__WORK TASK__
What lines below include the word "Ingefära"? Copy each one.

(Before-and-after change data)

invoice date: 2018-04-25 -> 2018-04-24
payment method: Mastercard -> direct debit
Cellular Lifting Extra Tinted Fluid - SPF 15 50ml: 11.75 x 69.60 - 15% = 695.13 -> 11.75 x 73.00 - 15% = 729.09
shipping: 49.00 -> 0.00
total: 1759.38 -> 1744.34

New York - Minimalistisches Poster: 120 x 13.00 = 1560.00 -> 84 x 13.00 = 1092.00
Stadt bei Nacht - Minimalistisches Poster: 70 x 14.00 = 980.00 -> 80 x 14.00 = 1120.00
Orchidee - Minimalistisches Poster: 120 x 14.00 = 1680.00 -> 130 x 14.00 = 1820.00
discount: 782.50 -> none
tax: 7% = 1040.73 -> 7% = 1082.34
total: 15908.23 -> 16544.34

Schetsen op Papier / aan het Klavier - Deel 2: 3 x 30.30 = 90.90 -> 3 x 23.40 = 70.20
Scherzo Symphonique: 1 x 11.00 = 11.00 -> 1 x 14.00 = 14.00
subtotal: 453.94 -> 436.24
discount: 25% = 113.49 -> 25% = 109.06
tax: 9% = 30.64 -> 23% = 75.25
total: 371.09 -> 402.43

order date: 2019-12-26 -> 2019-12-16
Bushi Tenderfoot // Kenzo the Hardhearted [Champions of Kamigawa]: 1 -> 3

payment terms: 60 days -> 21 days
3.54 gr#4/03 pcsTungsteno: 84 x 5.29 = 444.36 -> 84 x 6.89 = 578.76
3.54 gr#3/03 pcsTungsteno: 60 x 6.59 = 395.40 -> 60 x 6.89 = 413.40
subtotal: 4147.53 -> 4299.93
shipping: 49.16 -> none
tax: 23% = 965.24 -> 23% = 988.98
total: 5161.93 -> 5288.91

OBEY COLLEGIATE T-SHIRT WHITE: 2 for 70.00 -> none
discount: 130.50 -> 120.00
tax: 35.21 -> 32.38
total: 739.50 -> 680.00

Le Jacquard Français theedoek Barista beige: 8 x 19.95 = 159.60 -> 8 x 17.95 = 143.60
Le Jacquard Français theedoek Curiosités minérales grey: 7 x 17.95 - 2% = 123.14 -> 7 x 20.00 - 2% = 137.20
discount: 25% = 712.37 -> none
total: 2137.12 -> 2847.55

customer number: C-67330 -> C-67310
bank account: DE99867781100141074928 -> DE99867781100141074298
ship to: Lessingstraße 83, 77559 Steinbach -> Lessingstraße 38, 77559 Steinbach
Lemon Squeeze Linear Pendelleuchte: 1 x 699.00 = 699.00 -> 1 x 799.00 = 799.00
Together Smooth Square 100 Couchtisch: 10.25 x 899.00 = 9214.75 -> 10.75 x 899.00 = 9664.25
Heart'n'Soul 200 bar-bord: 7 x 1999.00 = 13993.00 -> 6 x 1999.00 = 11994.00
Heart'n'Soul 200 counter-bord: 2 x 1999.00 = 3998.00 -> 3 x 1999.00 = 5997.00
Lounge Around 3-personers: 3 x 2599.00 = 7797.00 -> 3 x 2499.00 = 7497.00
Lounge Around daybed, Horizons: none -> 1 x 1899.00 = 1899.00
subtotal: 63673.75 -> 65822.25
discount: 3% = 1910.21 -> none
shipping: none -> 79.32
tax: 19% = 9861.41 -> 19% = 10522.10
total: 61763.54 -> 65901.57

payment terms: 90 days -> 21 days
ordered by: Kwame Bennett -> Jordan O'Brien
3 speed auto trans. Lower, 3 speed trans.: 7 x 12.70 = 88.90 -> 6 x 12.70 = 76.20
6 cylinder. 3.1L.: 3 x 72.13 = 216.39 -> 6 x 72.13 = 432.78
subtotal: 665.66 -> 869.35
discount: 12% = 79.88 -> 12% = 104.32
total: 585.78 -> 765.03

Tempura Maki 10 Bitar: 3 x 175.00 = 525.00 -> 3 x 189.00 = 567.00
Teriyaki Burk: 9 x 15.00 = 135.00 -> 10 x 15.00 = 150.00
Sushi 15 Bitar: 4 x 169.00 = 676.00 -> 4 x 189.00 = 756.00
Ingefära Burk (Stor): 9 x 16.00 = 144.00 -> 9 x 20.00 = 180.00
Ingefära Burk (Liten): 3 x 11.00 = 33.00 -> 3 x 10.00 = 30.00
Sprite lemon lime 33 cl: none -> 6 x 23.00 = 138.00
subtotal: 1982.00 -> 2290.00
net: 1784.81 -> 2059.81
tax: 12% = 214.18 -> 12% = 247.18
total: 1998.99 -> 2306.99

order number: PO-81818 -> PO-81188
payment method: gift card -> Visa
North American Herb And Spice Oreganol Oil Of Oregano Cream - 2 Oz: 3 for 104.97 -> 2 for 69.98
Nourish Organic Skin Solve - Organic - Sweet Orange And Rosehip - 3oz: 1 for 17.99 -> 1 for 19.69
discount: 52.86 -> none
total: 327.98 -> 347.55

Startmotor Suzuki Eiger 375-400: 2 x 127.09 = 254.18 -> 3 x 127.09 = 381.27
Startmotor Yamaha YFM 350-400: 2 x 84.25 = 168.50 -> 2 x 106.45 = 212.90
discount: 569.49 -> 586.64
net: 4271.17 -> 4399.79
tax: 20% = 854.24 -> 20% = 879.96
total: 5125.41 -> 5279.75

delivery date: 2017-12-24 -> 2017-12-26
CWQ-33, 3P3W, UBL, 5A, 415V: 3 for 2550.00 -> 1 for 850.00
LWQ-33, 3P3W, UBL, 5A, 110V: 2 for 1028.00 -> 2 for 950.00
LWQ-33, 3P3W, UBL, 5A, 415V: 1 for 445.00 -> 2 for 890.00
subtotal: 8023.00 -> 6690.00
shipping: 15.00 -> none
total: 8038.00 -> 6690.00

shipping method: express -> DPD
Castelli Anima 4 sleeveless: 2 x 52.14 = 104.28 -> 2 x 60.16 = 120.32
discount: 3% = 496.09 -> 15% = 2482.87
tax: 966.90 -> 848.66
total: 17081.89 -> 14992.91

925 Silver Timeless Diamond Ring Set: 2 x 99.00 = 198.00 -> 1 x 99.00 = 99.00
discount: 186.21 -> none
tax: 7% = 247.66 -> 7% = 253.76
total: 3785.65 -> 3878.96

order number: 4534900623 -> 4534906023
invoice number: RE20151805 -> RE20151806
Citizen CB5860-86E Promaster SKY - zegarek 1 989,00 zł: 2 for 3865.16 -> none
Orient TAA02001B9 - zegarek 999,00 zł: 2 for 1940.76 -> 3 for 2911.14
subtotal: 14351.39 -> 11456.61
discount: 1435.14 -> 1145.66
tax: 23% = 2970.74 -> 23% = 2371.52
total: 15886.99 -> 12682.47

__RESPONSE AREA__
Ingefära Burk (Stor): 9 x 16.00 = 144.00 -> 9 x 20.00 = 180.00
Ingefära Burk (Liten): 3 x 11.00 = 33.00 -> 3 x 10.00 = 30.00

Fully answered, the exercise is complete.